--- REQUIRED ACTION ---
Would you copy every record exactly as it stands and drop the pictures?

++++

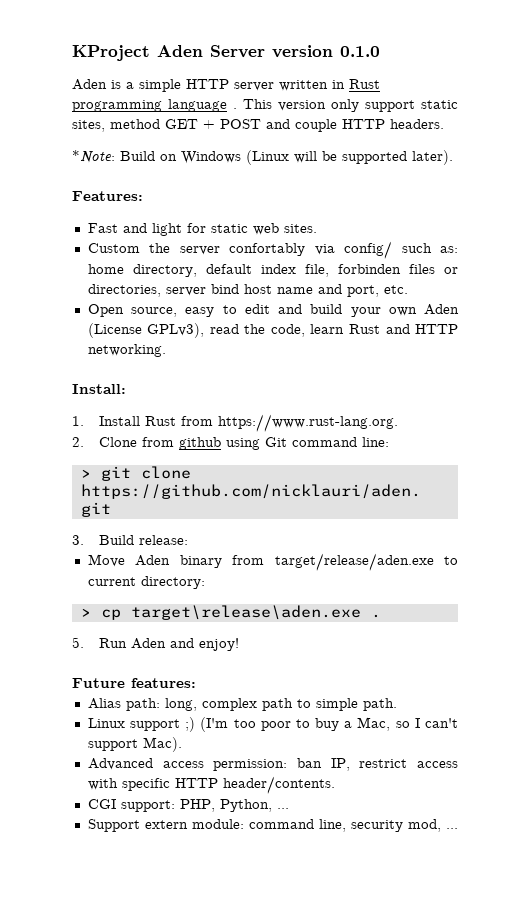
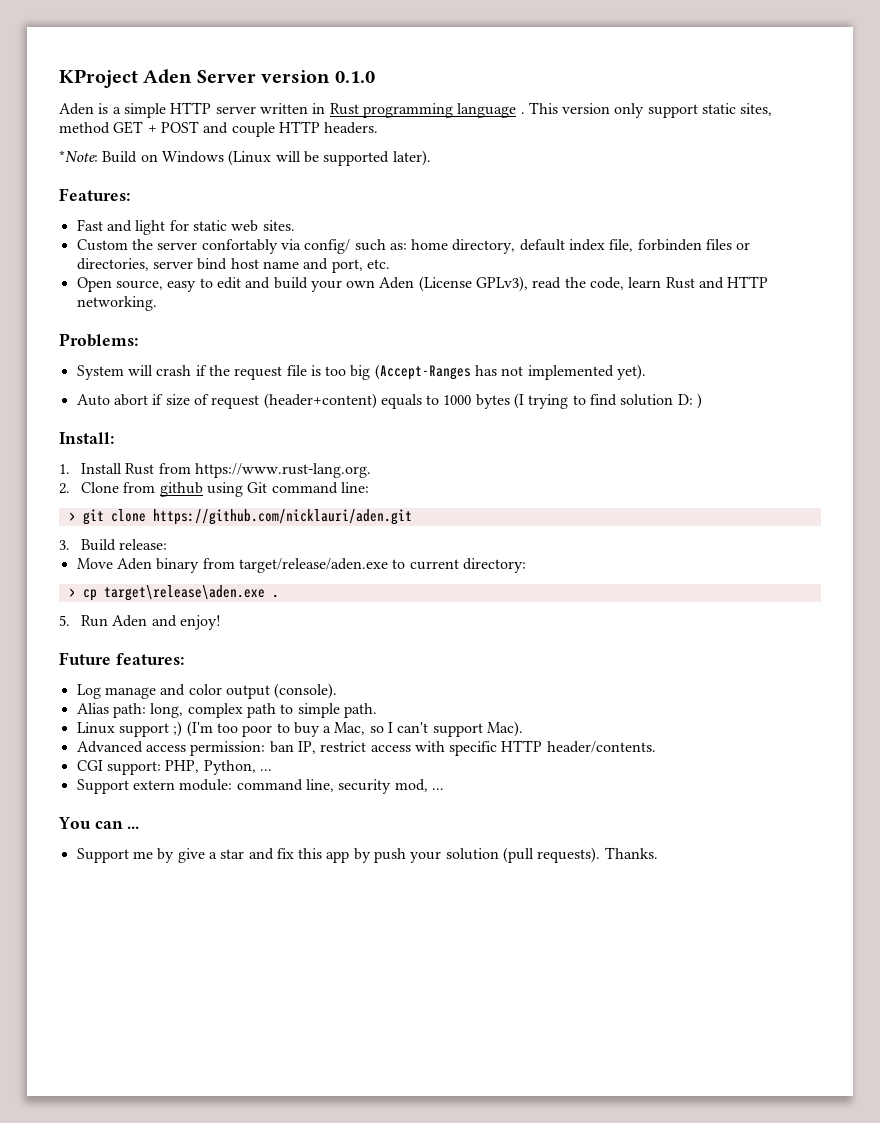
(166, 350) none -> [59,333,138,347] [76,364,647,380] [76,393,703,409] // Problems: // System will crash if the request file is too big (Accept-Ranges has not implemented yet). // Auto abort if size of request (header+content) equals to 1000 bytes (I trying to find solution D: )
(196, 683) none -> [76,683,338,699] // Log manage and color output (console).
(458, 828) none -> [58,817,140,829] [76,847,658,863] // You can ... // Support me by give a star and fix this app by push your solution (pull requests). Thanks.

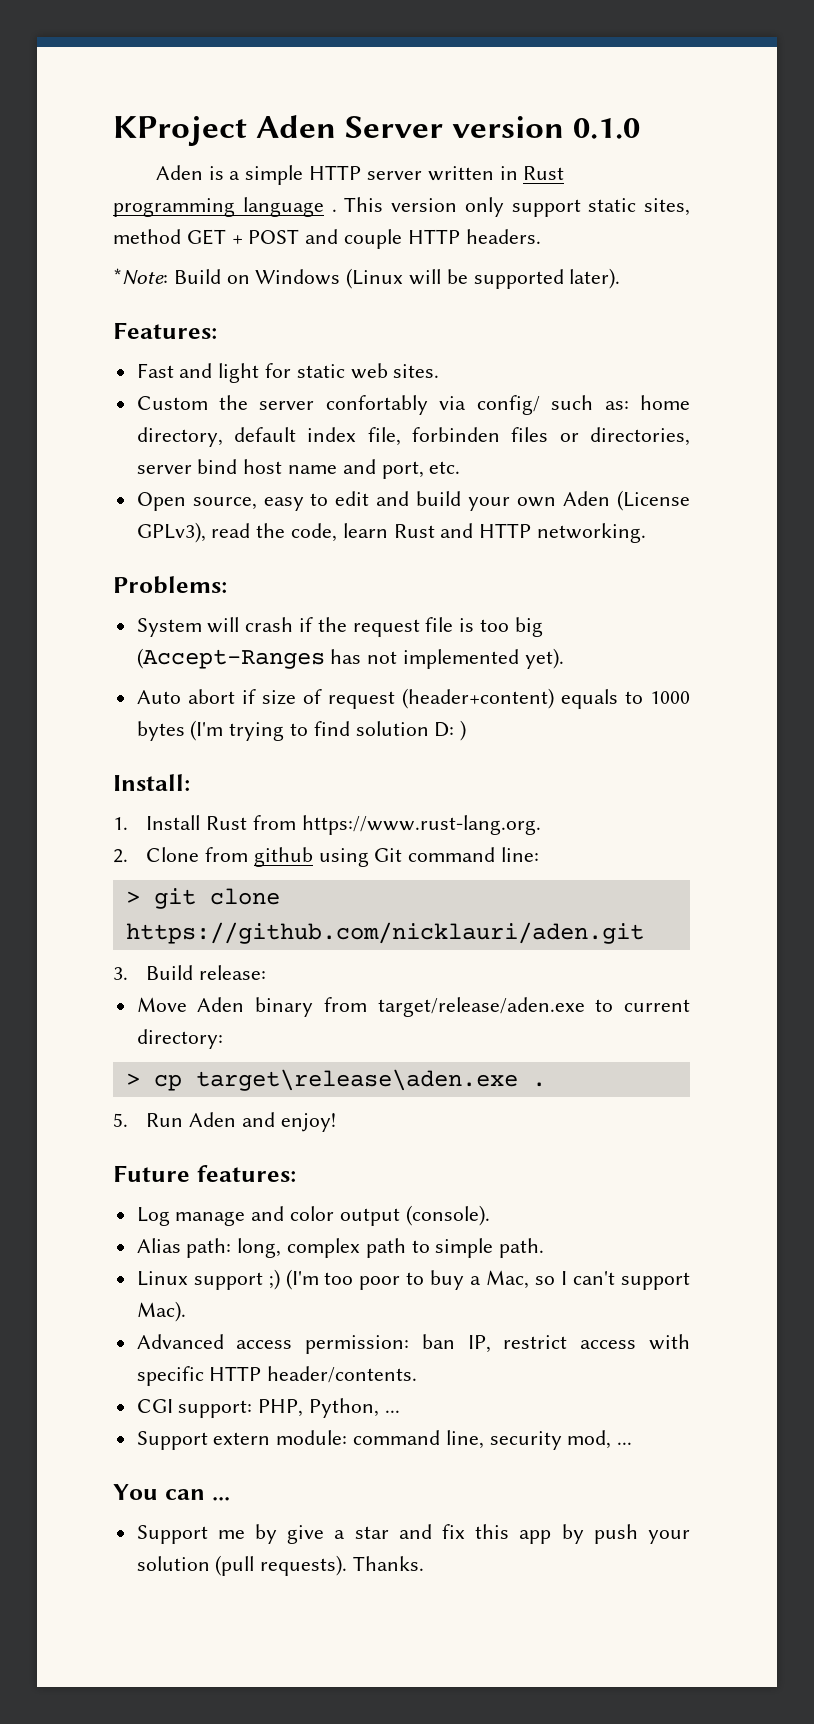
[514,393,525,409] (I -> [190,720,224,741] (I'm

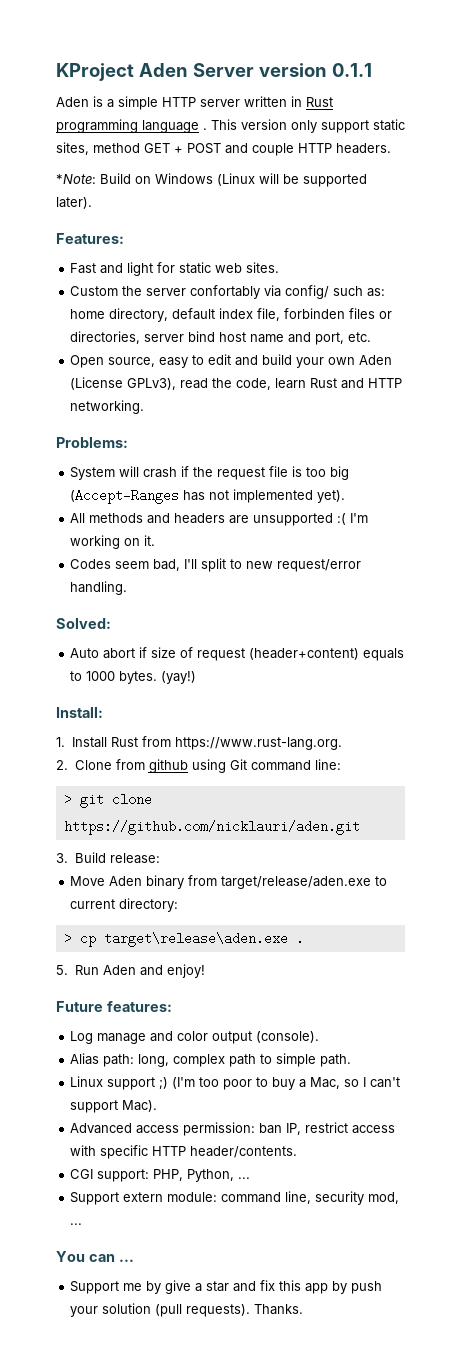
[573,118,641,139] 0.1.0 -> [331,63,372,77] 0.1.1
(564, 658) none -> [70,513,369,526] [70,535,156,549] [70,558,362,572] [70,581,128,595] [56,618,111,629] // All methods and headers are unsupported :( I'm working on it. // Codes seem bad, I'll split to new request/error handling. // Solved:
[136,720,467,741] bytes (I'm trying to find solution D: ) -> [119,671,197,684] bytes. (yay!)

++++

--- TASK OUTPUT ---
(166, 350) none -> [59,333,138,347] [76,364,647,380] [76,393,703,409] // Problems: // System will crash if the request file is too big (Accept-Ranges has not implemented yet). // Auto abort if size of request (header+content) equals to 1000 bytes (I trying to find solution D: )
(196, 683) none -> [76,683,338,699] // Log manage and color output (console).
(458, 828) none -> [58,817,140,829] [76,847,658,863] // You can ... // Support me by give a star and fix this app by push your solution (pull requests). Thanks.

[514,393,525,409] (I -> [190,720,224,741] (I'm

[573,118,641,139] 0.1.0 -> [331,63,372,77] 0.1.1
(564, 658) none -> [70,513,369,526] [70,535,156,549] [70,558,362,572] [70,581,128,595] [56,618,111,629] // All methods and headers are unsupported :( I'm working on it. // Codes seem bad, I'll split to new request/error handling. // Solved:
[136,720,467,741] bytes (I'm trying to find solution D: ) -> [119,671,197,684] bytes. (yay!)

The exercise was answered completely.